--- GIVEN ENTRIES ---
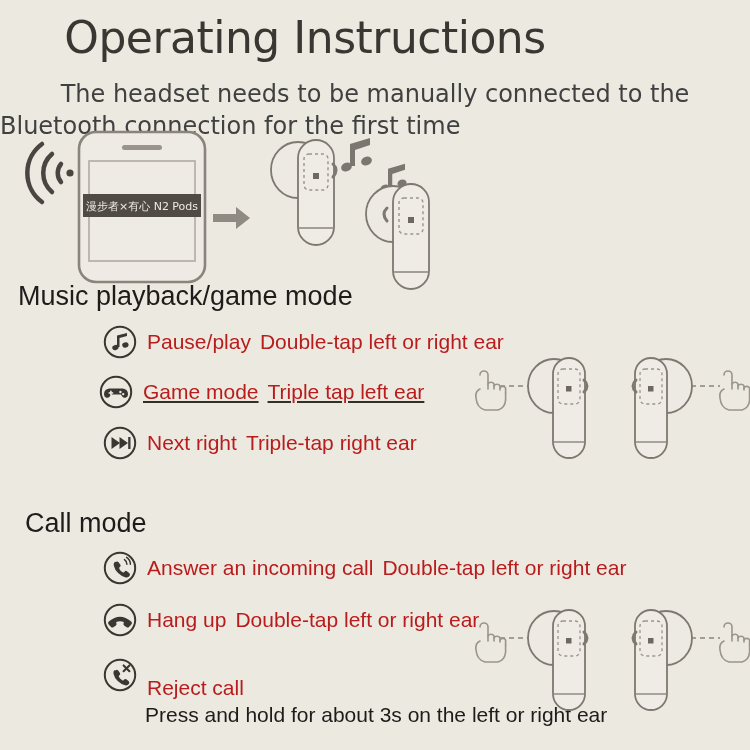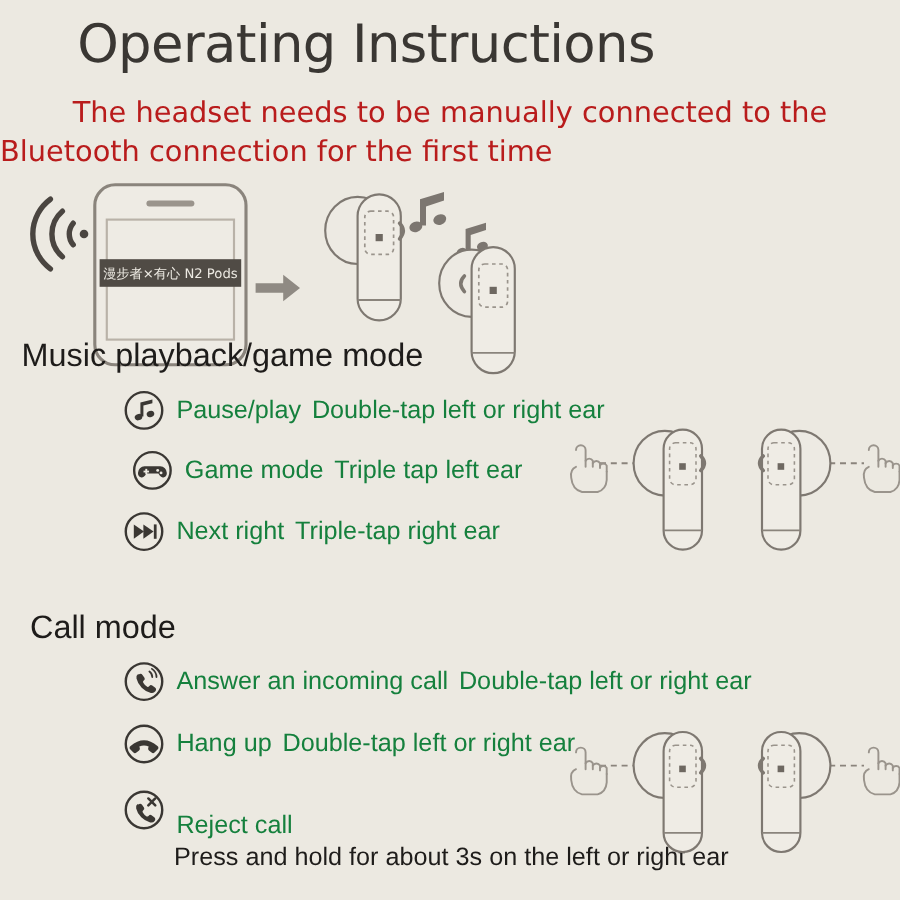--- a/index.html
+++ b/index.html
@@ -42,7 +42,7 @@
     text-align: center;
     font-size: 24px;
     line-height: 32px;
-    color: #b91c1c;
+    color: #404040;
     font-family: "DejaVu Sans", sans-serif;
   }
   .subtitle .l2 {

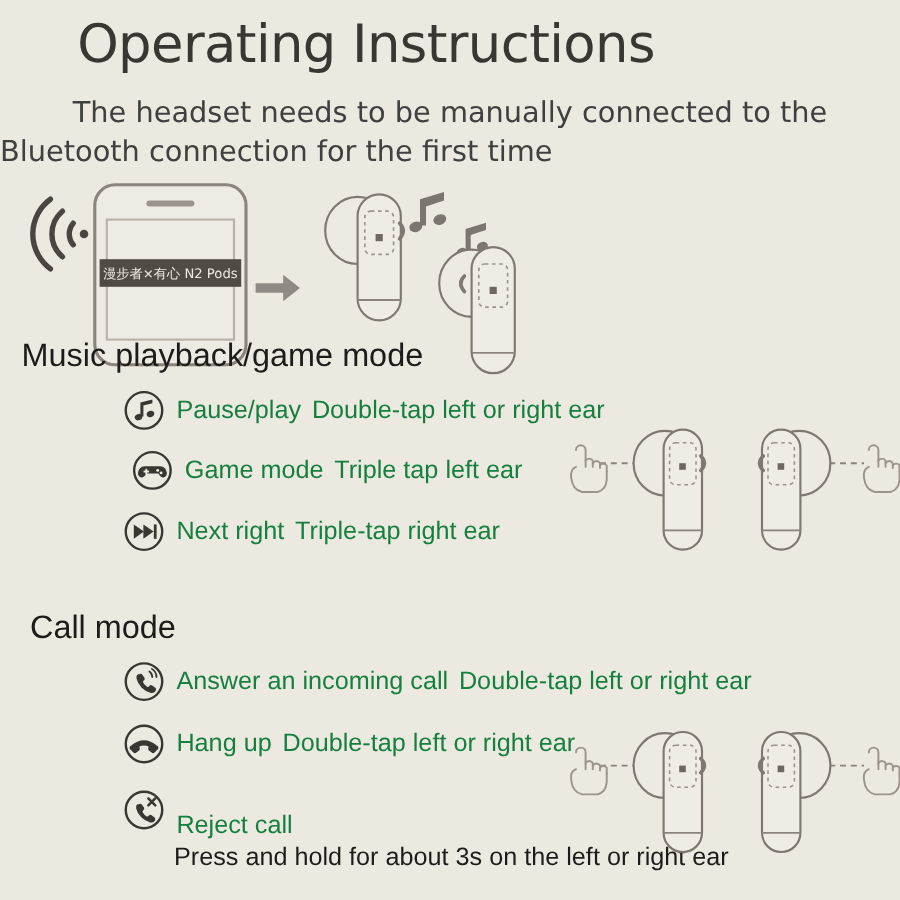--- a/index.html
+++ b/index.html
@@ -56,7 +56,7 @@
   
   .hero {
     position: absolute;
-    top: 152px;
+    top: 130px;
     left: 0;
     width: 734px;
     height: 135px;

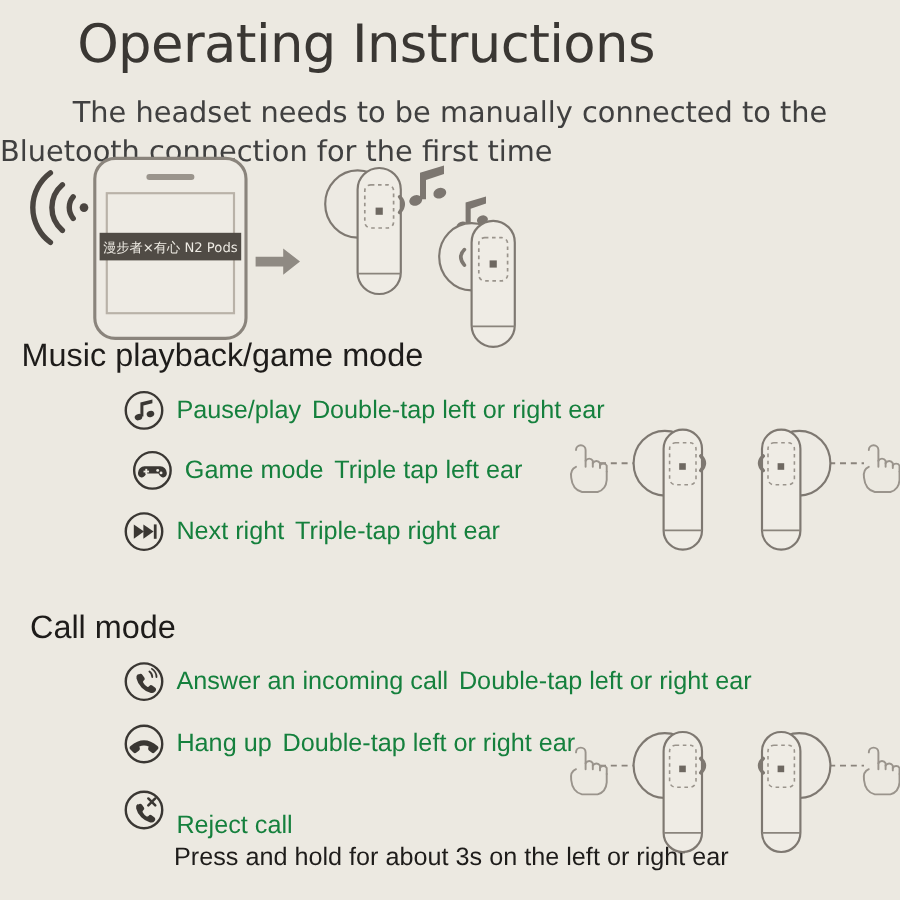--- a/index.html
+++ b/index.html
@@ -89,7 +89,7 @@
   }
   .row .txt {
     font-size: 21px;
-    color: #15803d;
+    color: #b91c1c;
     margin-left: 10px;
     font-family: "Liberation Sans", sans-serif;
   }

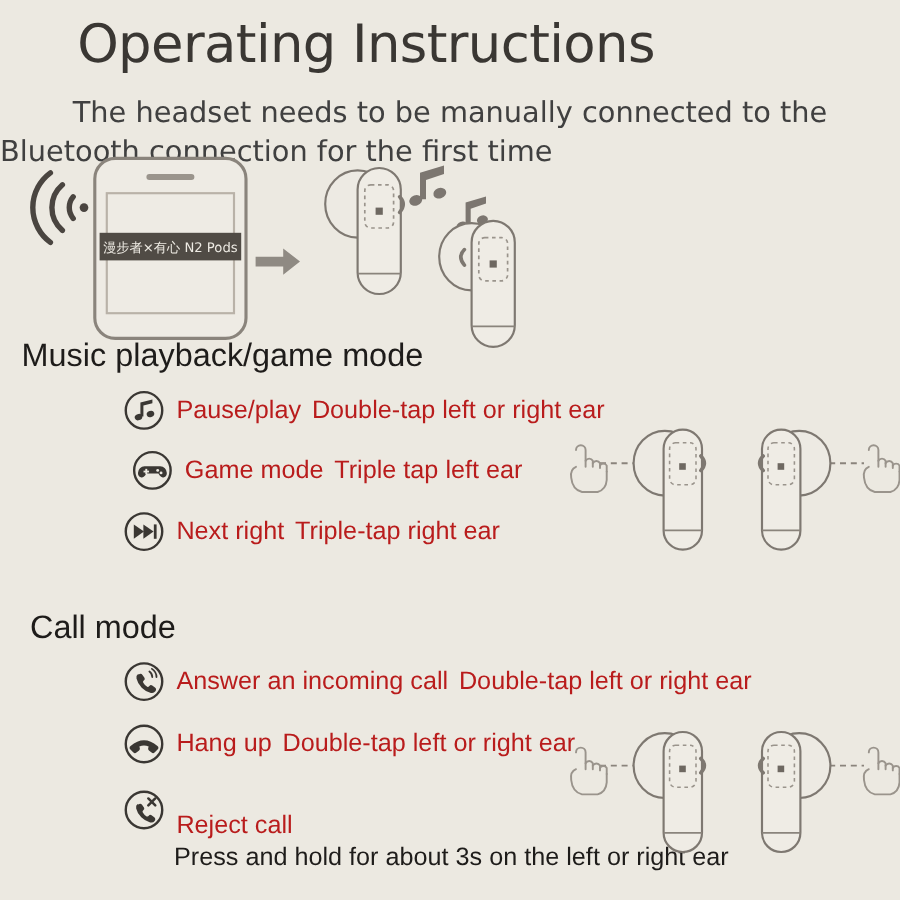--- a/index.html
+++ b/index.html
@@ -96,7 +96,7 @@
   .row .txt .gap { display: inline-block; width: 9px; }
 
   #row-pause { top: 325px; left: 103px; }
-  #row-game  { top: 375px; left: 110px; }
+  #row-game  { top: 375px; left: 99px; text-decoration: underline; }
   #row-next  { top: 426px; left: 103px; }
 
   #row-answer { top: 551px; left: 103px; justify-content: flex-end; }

--- WORK REQUEST ---
Give the entries above again word for word, without any pictures.

--- TASK RESPONSE ---
--- a/index.html
+++ b/index.html
@@ -42,7 +42,7 @@
     text-align: center;
     font-size: 24px;
     line-height: 32px;
-    color: #b91c1c;
+    color: #404040;
     font-family: "DejaVu Sans", sans-serif;
   }
   .subtitle .l2 {

--- a/index.html
+++ b/index.html
@@ -56,7 +56,7 @@
   
   .hero {
     position: absolute;
-    top: 152px;
+    top: 130px;
     left: 0;
     width: 734px;
     height: 135px;

--- a/index.html
+++ b/index.html
@@ -89,7 +89,7 @@
   }
   .row .txt {
     font-size: 21px;
-    color: #15803d;
+    color: #b91c1c;
     margin-left: 10px;
     font-family: "Liberation Sans", sans-serif;
   }

--- a/index.html
+++ b/index.html
@@ -96,7 +96,7 @@
   .row .txt .gap { display: inline-block; width: 9px; }
 
   #row-pause { top: 325px; left: 103px; }
-  #row-game  { top: 375px; left: 110px; }
+  #row-game  { top: 375px; left: 99px; text-decoration: underline; }
   #row-next  { top: 426px; left: 103px; }
 
   #row-answer { top: 551px; left: 103px; justify-content: flex-end; }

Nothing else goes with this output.